The waiter returned with an enormous breakfast tray on which was a large piece of honeycomb, still attached to the wooden tray that had come out of the hive. Seeing it, I let out a groan of childish excitement. It had been a while since anyone in Berlin had seen honey.
“My God, that’s what I call luxury,” I said. “Ever since I was a boy I’ve never been able to resist honeycomb.” Even before the waiter had laid all the things on the breakfast table, I’d gouged off a piece, scraped off the beeswax capping with my knife, and started sucking the honey greedily.
“Is it local?” I looked at the label on the side of the wooden tray. “Honey from the Leader’s own apiary at Landlerwald. Where’s that?”

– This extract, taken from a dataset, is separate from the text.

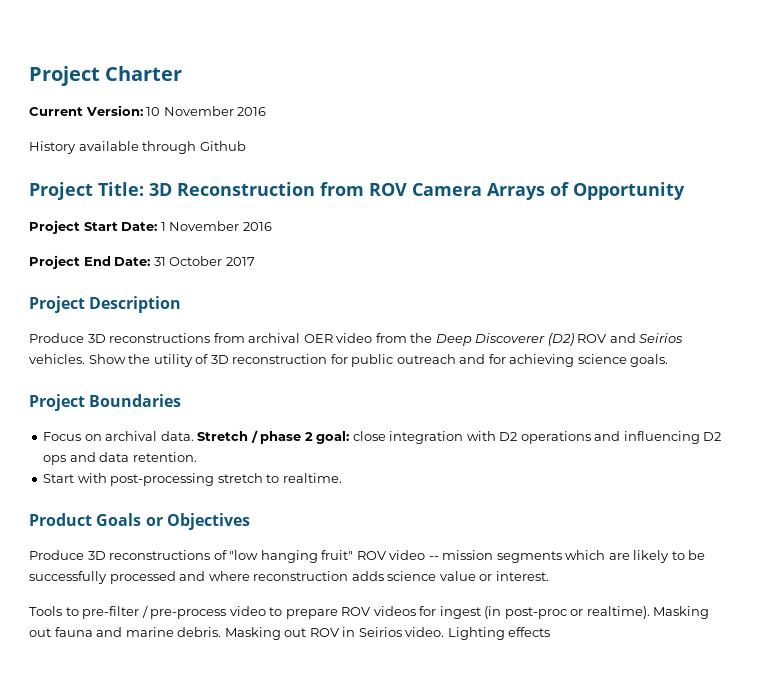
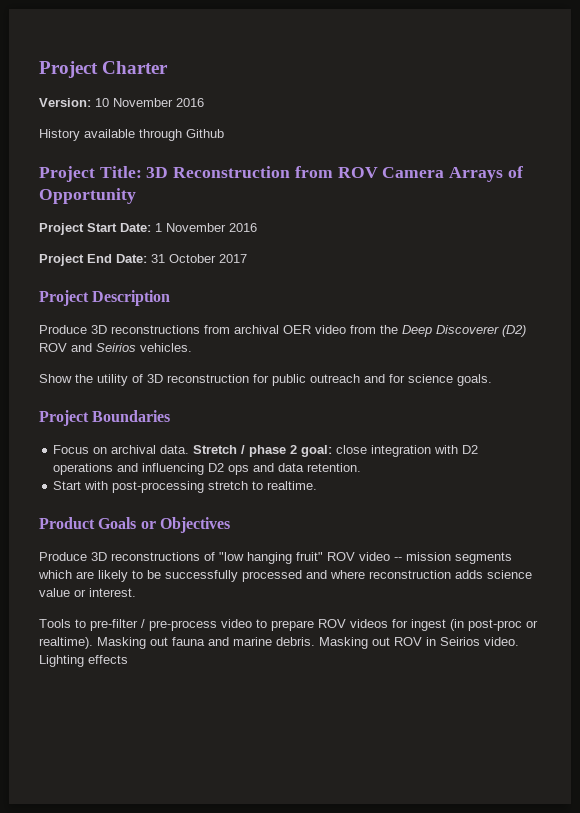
[29,107,83,116] Current -> (169, 67) none
(85, 359) none -> (192, 347) //
[509,354,575,367] achieving -> (405, 378) none

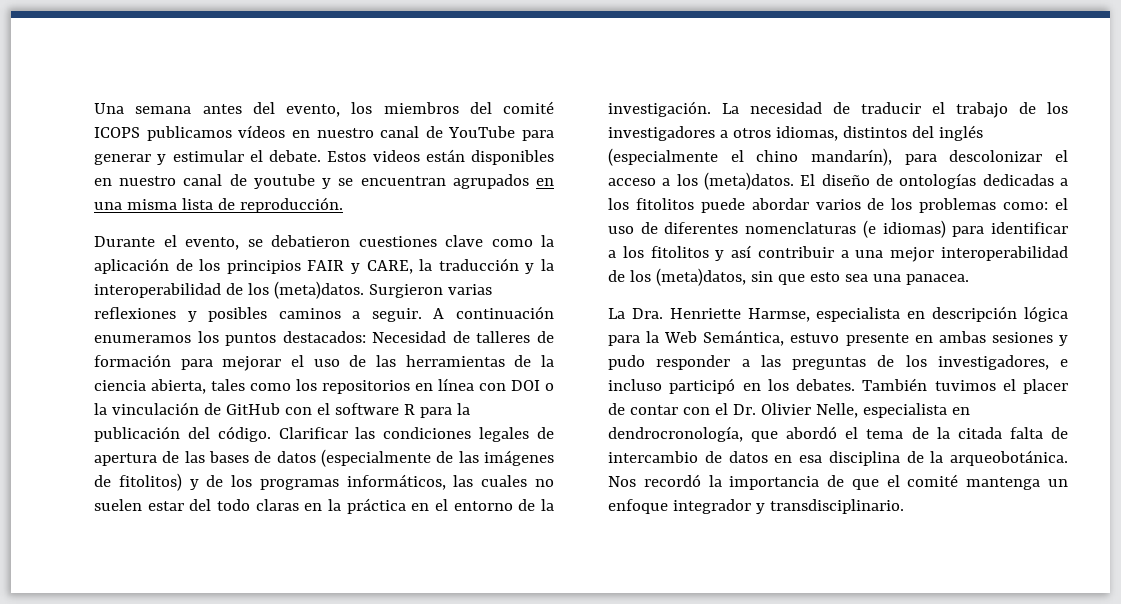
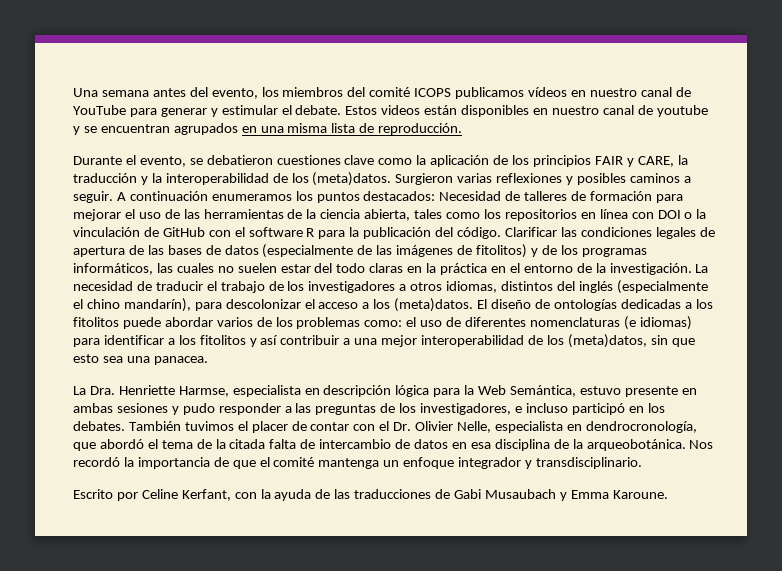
(904, 506) none -> [73,489,668,501] // Escrito por Celine Kerfant, con la ayuda de las traducciones de Gabi Musaubach y Emma Karoune.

“On the other side of the Kehlstein,” said Kaspel. “The deputy chief of staff is an expert on agriculture. That’s Bormann’s background, you know. He trained to be an estate manager. The Gutshof is a farm that produces all sorts of produce for the Berghof. Including honey. When we drive up the mountain, the main farmhouse is on our left. There’s eighty hectares of farmland. All the way around the mountain.”
“I’m beginning to see why the Leader likes it here so much. I’ll want to talk to someone at that apiary.”
“I’ll speak to Kannenberg,” said Kaspel. “He’ll fix it with Hayer, the fellow who’s in charge of things at the Landlerwald. But why?”
“Let’s just say I have a bee in my bonnet.”
Not long after we’d finished eating breakfast several of the other men who’d also been on the terrace when Flex was shot turned up. Freda Kannenberg came and told me “the engineers” were waiting for me in the Great Hall.
“How many are there?”
“Eight.”
“Is anyone else likely to come in here for breakfast?”
“No,” she said. “Frau Braun usually has breakfast in her own rooms upstairs, with her friend. And Frau Troost doesn’t ever eat breakfast.”
“Very well,” I told Freda, “I’ll see them in here. One at a time.”
Freda nodded. “I’ll tell the waiter to bring some fresh coffee.”